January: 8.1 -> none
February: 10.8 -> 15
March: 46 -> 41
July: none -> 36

• • • • •

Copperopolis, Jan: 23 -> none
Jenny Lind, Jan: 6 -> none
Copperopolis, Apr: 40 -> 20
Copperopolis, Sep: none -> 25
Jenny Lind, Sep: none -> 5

• • • • •

** Exercise instructions **
Using the entries shown above, reproduce verbatim the lines from the line bearing "January: 8.1 -> none" to the line bearing "July: none -> 36", inclusive.

** Response **
January: 8.1 -> none
February: 10.8 -> 15
March: 46 -> 41
July: none -> 36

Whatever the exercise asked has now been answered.